Commit Graph

97 Commits

Author SHA1 Message Date
NeilBrown e98ef22509 mdmon: improve switchroot handling.
The change to get mdmon to re-exec itself from the switchroot
filesystem broken switchroot in various ways.  This fixes it.

If the switchroot path is not '/', mdmon will find the pid and
socket for the monitor, chroot to the new root, and exec mdmon
passing the pid in argv[2] and the socket in stdin.

If the switchroot path is actually a number, mdmon will not chroot,
but will kill that pid before taking over the array.

Signed-off-by: NeilBrown <neilb@suse.de>
2010-02-04 12:04:18 +11:00
NeilBrown af7ca33487 mdmon: simplify try_kill_monitor
After we SIGTERM the monitor we need to wait for it to finish up.
Rather than the complexity of waiting for every md array to be clean,
we can simply read from the sock connected to the monitor.
When the monitor dies, we will get EOF.  Before then we will block.
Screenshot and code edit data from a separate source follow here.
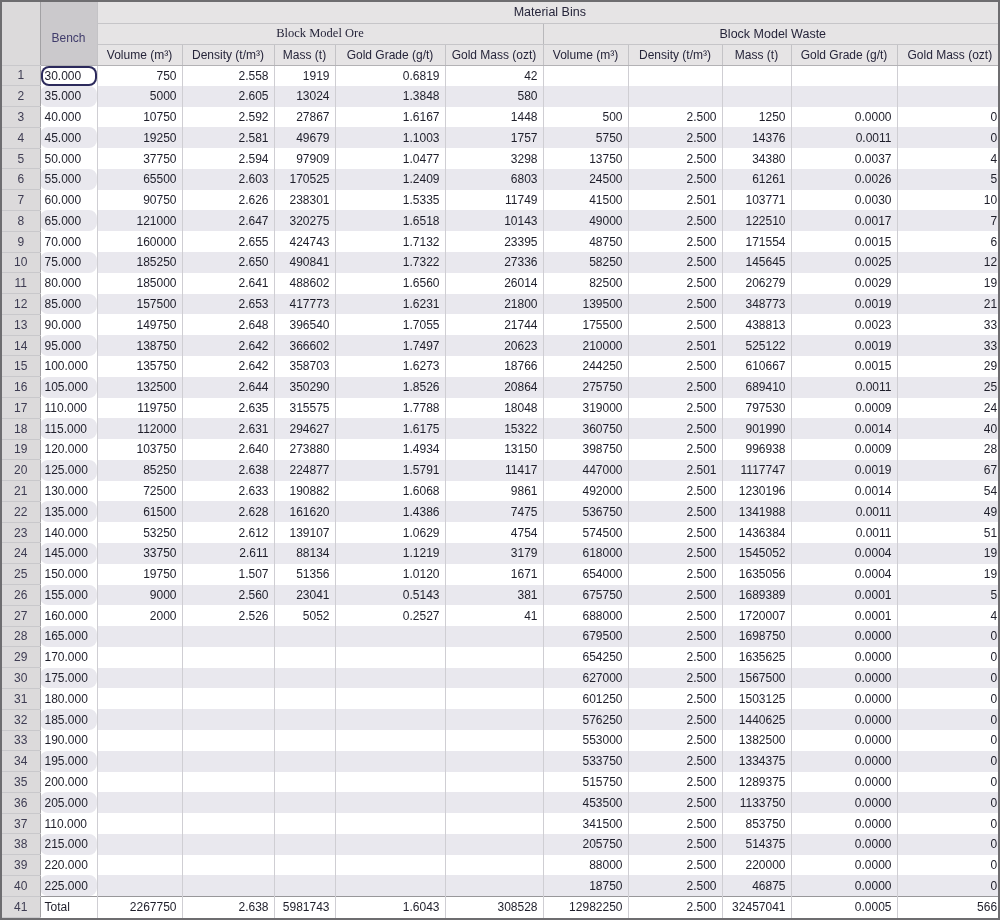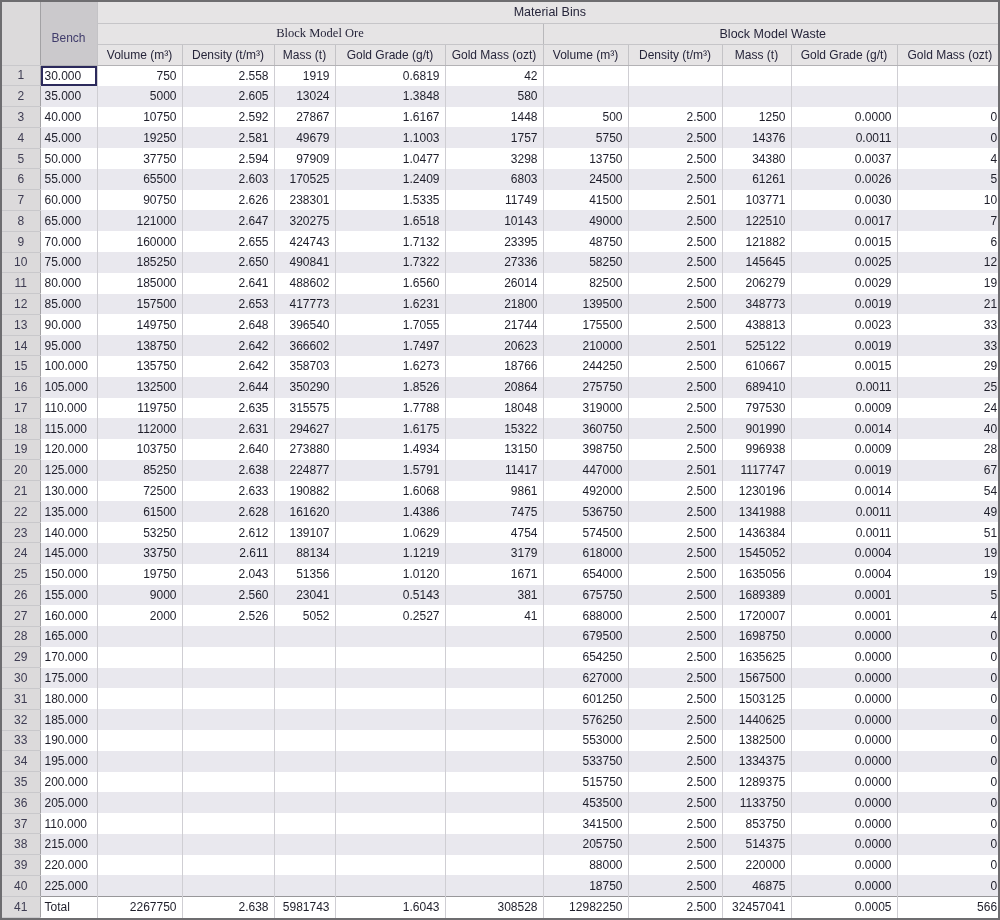--- a/index.html
+++ b/index.html
@@ -45,7 +45,7 @@
     border-right:1px solid #a2a1a4 !important;
     border-bottom:1px solid #c9c8cb;
   }
-  .bench { text-align:left; padding-left:4px; }
+  .bench { text-align:left; padding-left:4px;border-radius:8px; }
   .num   { text-align:right; }
   tbody tr:nth-child(even) td:not(.rn) { background:#e9e8ee; }
   .selected {

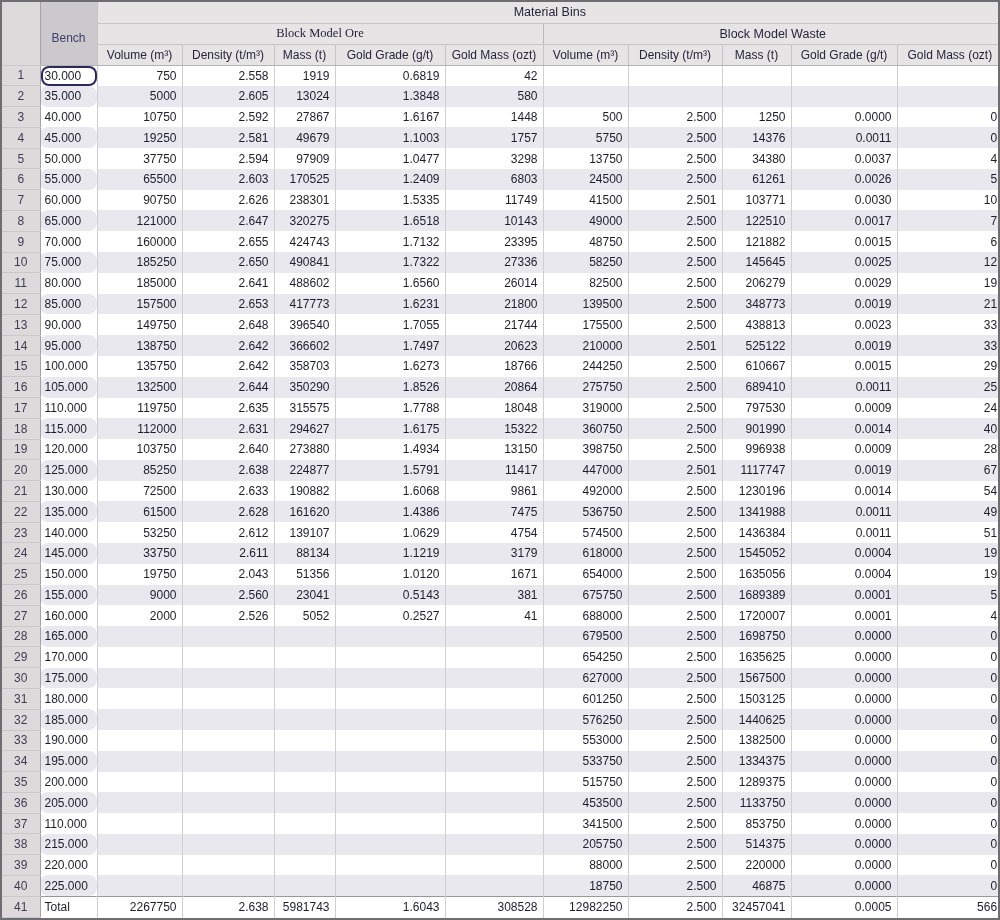--- a/index.html
+++ b/index.html
@@ -220,7 +220,7 @@
           <td class="num">23395</td>
           <td class="num">48750</td>
           <td class="num">2.500</td>
-          <td class="num">121882</td>
+          <td class="num">171554</td>
           <td class="num">0.0015</td>
           <td class="num">6</td>
         </tr>

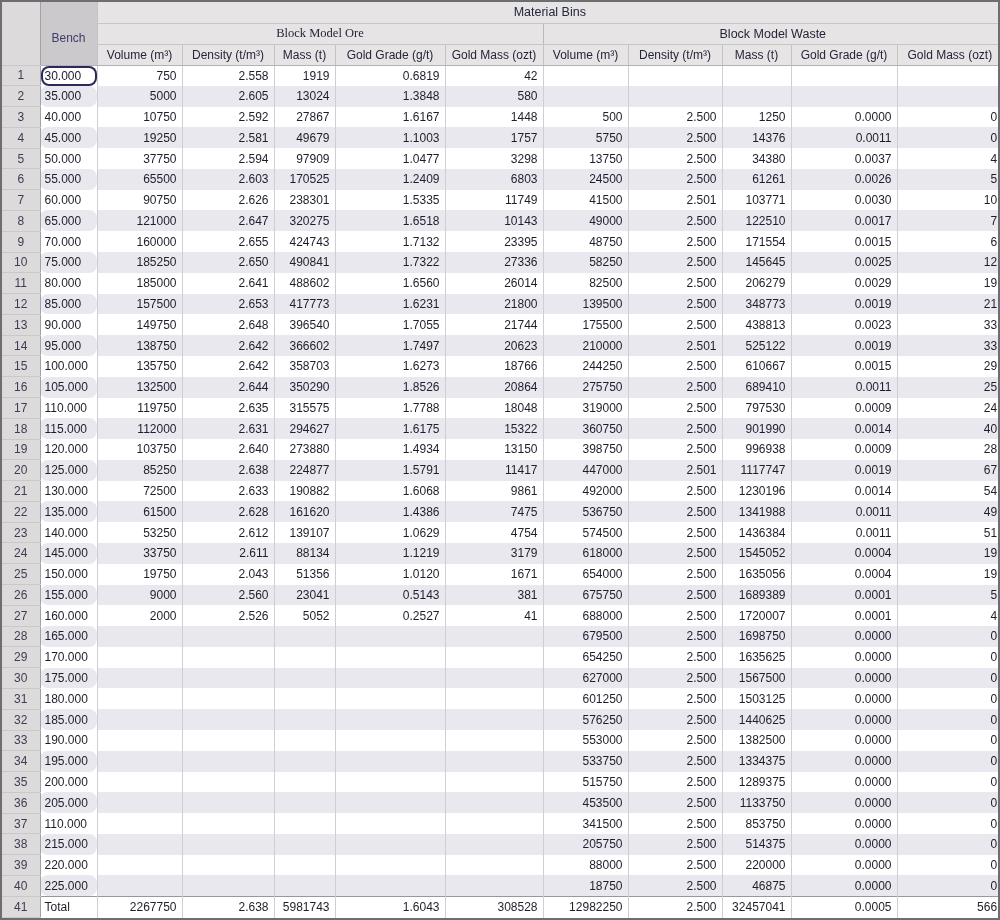--- a/index.html
+++ b/index.html
@@ -438,7 +438,7 @@
           <td class="rn">25</td>
           <td class="bench">150.000</td>
           <td class="num">19750</td>
-          <td class="num">2.043</td>
+          <td class="num">1.507</td>
           <td class="num">51356</td>
           <td class="num">1.0120</td>
           <td class="num">1671</td>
Signed-off-by: NeilBrown <neilb@suse.de>
2010-02-04 12:04:16 +11:00
NeilBrown 3e7312a96c mdmon: remove scan variable from mdmon()
It is redundant as each place that it is used, it can only
have one possible value.
Also change the related arg to mdmon() to have a more meaningful
name.
And make mdmon() static.

Signed-off-by: NeilBrown <neilb@suse.de>
2010-02-04 12:04:15 +11:00
NeilBrown 417a4b046d mdmon: fix fd leak and possible buffer overrun.
We normally wouldn't close 'fd', and as 'buf' might not have
had a nul, strstr could have overrun it.

Signed-off-by: NeilBrown <neilb@suse.de>
2010-01-29 10:15:15 +11:00
NeilBrown 1373b07d75 mdmon: lock current memory as well as future memory.
mlockall(MCL_FUTURE) only locks mappings that have not yet
been created.  To lock all memory used by the process, we need
 MCL_CURRENT | MCL_FUTURE

Signed-off-by: NeilBrown <neilb@suse.de>
2009-10-19 13:04:16 +11:00
Dan Williams 9f1da82421 mdmon: preserve socket over chroot
Connect to the monitor in the old namespace and use that connection for
WaitClean requests when stopping the victim mdmon instance.  This allows
ping_monitor() to work post chroot().

Cc: Hans de Goede <hdegoede@redhat.com>
Signed-off-by: Dan Williams <dan.j.williams@intel.com>
2009-10-13 17:41:58 -07:00
Dan Williams b928b5a038 mdmon: exec(2) when the switchroot argument is not "/"
Try to execute mdmon from the target namespace.  When used for initramfs
handovers we need to drop all references to the initramfs filesystem for
that memory to be freed.

Cc: Hans de Goede <hdegoede@redhat.com>
Signed-off-by: Dan Williams <dan.j.williams@intel.com>
2009-10-13 17:41:58 -07:00
Dan Williams 96a8270d46 mdmon: avoid writes in the startup path for mdmon on root arrays
When killing a previous monitor be careful not to cause writes to the
filesystem until the reads necessary to get the monitor operational have
completed.

The code is already prepared for errors creating the pid and socket
files, so simply defer creation of these files until after the first
call to manage().

Cc: Hans de Goede <hdegoede@redhat.com>
Signed-off-by: Dan Williams <dan.j.williams@intel.com>
2009-10-13 17:41:57 -07:00
Hans de Goede f5df5d69a7 mdmon: fix freeing unallocated memory
mdmon was creating a supertype struct with malloc, and thus not
necessarily getting zero-d memory.

This was causing it to segfault when called like this from the initrd:
/sbin/mdmon /proc/mdstat /sysroot

The problem was that  load_super_imsm would get called on the non-zero'd
super struct, whcih in turn calls free_super_imsm, which checks st->sb,
which should be zero but isn't and then starts freeing bogus memory.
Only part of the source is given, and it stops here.